Tally up how many lines in the listing below contain the string "load", and give only the total.

^^^^^^^^^^^^^^^^

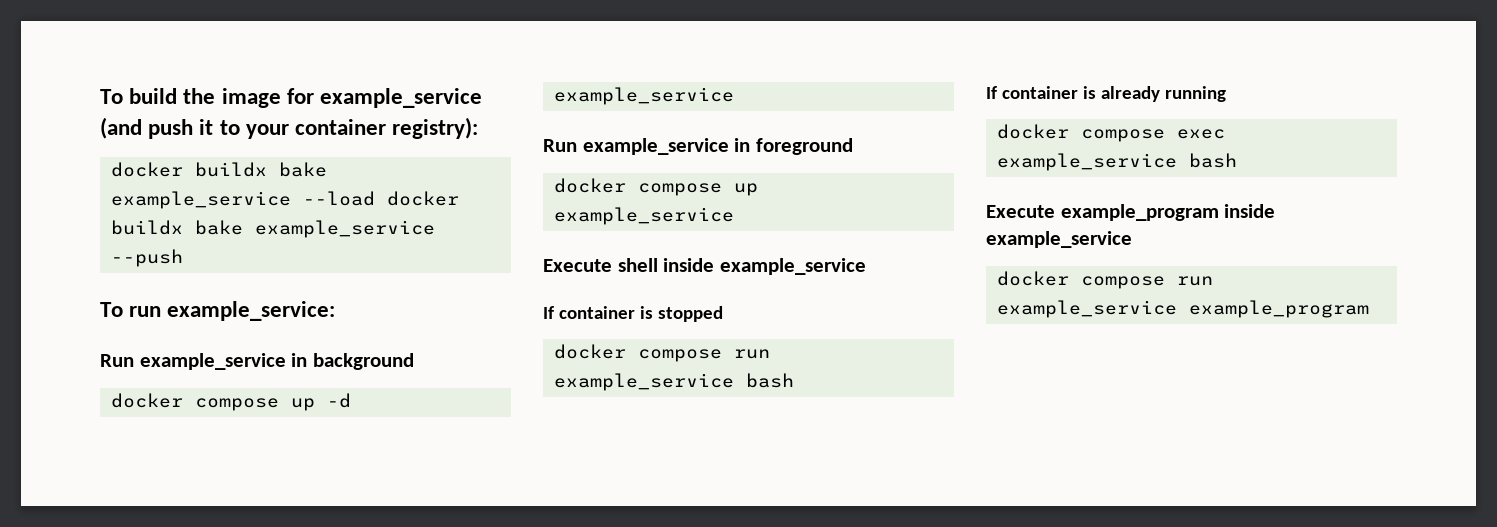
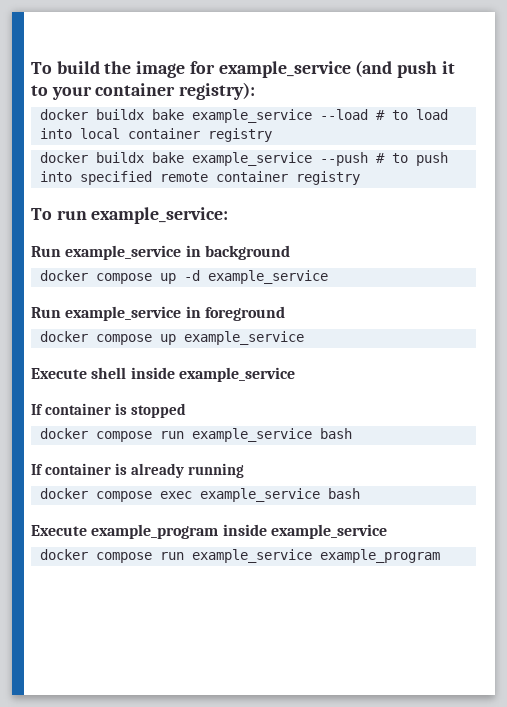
- docker buildx bake example_service --load docker buildx bake example_service --push
+ docker buildx bake example_service --load # to load into local container registry
+ docker buildx bake example_service --push # to push into specified remote container registry

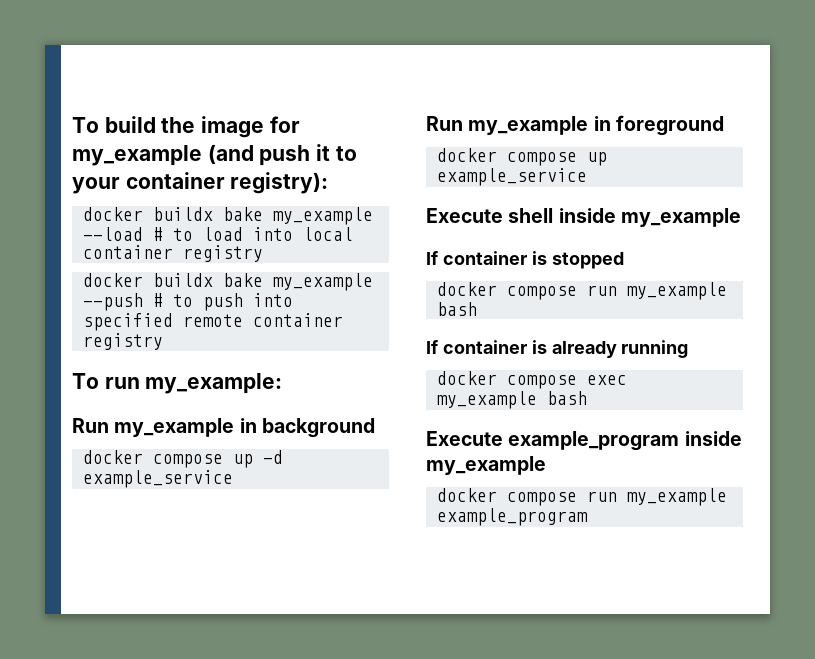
- To build the image for example_service (and push it to your container registry):
+ To build the image for my_example (and push it to your container registry):
- docker buildx bake example_service --load # to load into local container registry
+ docker buildx bake my_example --load # to load into local container registry
- docker buildx bake example_service --push # to push into specified remote container registry
+ docker buildx bake my_example --push # to push into specified remote container registry
- To run example_service:
- Run example_service in background
+ To run my_example:
+ Run my_example in background
- Run example_service in foreground
+ Run my_example in foreground
- Execute shell inside example_service
+ Execute shell inside my_example
- docker compose run example_service bash
+ docker compose run my_example bash
- docker compose exec example_service bash
+ docker compose exec my_example bash
- Execute example_program inside example_service
- docker compose run example_service example_program
+ Execute example_program inside my_example
+ docker compose run my_example example_program

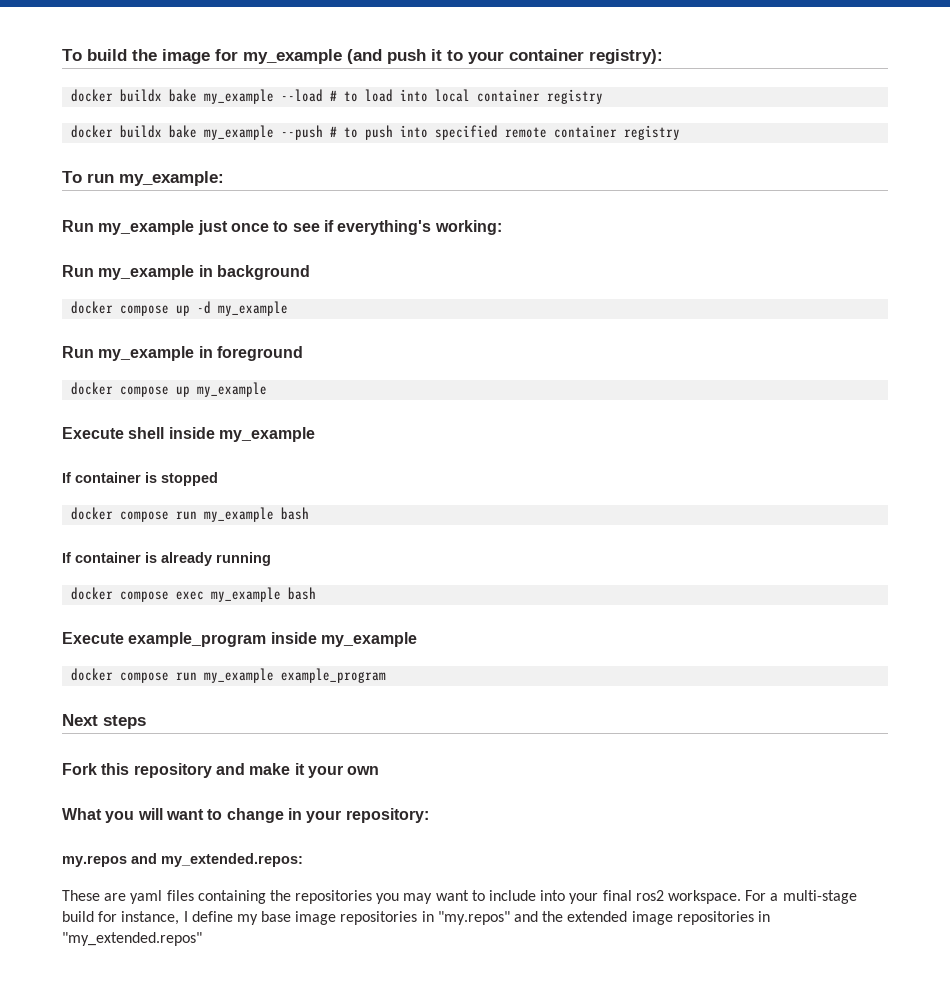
+ Run my_example just once to see if everything's working:
- docker compose up -d example_service
+ docker compose up -d my_example
- docker compose up example_service
+ docker compose up my_example
+ Next steps
+ Fork this repository and make it your own
+ What you will want to change in your repository:
+ my.repos and my_extended.repos:
+ These are yaml files containing the repositories you may want to include into your final ros2 workspace. For a multi-stage build for instance, I define my base image repositories in "my.repos" and the extended image repositories in "my_extended.repos"

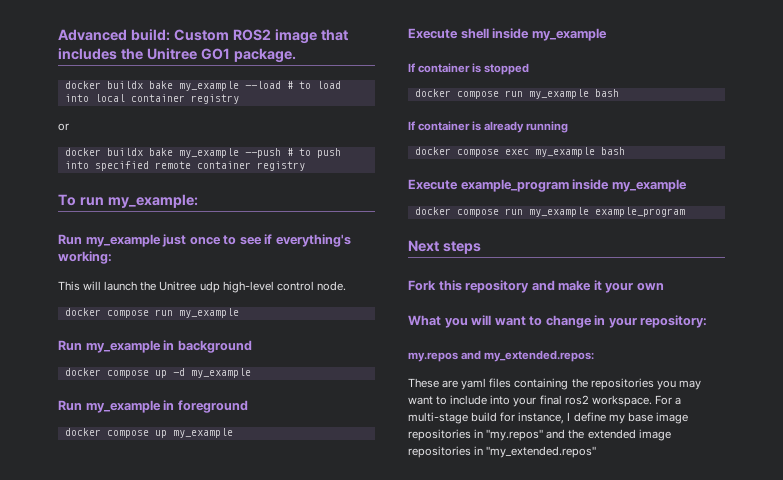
- To build the image for my_example (and push it to your container registry):
+ Advanced build: Custom ROS2 image that includes the Unitree GO1 package.
+ or
+ This will launch the Unitree udp high-level control node.
+ docker compose run my_example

^^^^^^^^^^^^^^^^

Output of the exercise:
4